Assignment ▸
Your answer is the lines from the one that has "discount: 135.20 -> none" through the last line of the records below, retyped exactly and alone.

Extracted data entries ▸
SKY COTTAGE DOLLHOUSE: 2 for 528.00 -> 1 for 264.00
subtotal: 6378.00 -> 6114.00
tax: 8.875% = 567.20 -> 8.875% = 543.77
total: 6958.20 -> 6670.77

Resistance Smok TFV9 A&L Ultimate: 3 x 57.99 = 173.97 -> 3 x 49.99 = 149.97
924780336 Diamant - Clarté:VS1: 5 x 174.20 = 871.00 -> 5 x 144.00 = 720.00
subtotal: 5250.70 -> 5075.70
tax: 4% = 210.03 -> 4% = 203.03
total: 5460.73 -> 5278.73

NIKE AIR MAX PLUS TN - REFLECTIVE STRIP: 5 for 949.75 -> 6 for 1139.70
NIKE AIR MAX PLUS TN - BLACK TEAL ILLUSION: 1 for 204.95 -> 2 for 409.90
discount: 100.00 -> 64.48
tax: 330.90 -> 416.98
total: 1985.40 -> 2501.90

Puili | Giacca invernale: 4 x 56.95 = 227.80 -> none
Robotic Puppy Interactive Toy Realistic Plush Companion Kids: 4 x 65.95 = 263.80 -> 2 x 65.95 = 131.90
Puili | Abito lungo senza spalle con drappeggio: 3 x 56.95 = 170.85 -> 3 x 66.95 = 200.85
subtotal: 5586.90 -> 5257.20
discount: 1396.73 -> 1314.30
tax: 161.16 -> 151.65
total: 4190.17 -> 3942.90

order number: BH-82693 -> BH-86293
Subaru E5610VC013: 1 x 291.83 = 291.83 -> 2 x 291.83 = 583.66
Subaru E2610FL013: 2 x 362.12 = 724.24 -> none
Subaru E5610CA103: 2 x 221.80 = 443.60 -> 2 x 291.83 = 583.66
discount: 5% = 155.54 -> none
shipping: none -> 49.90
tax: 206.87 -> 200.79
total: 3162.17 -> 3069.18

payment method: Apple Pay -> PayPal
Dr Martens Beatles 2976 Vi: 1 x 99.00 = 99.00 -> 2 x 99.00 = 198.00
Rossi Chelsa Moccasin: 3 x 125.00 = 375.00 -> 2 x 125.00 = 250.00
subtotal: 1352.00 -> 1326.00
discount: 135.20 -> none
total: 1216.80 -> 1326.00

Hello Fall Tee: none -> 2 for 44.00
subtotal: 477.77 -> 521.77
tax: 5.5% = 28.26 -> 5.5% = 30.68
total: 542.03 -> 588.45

Output of the task ▸
discount: 135.20 -> none
total: 1216.80 -> 1326.00

Hello Fall Tee: none -> 2 for 44.00
subtotal: 477.77 -> 521.77
tax: 5.5% = 28.26 -> 5.5% = 30.68
total: 542.03 -> 588.45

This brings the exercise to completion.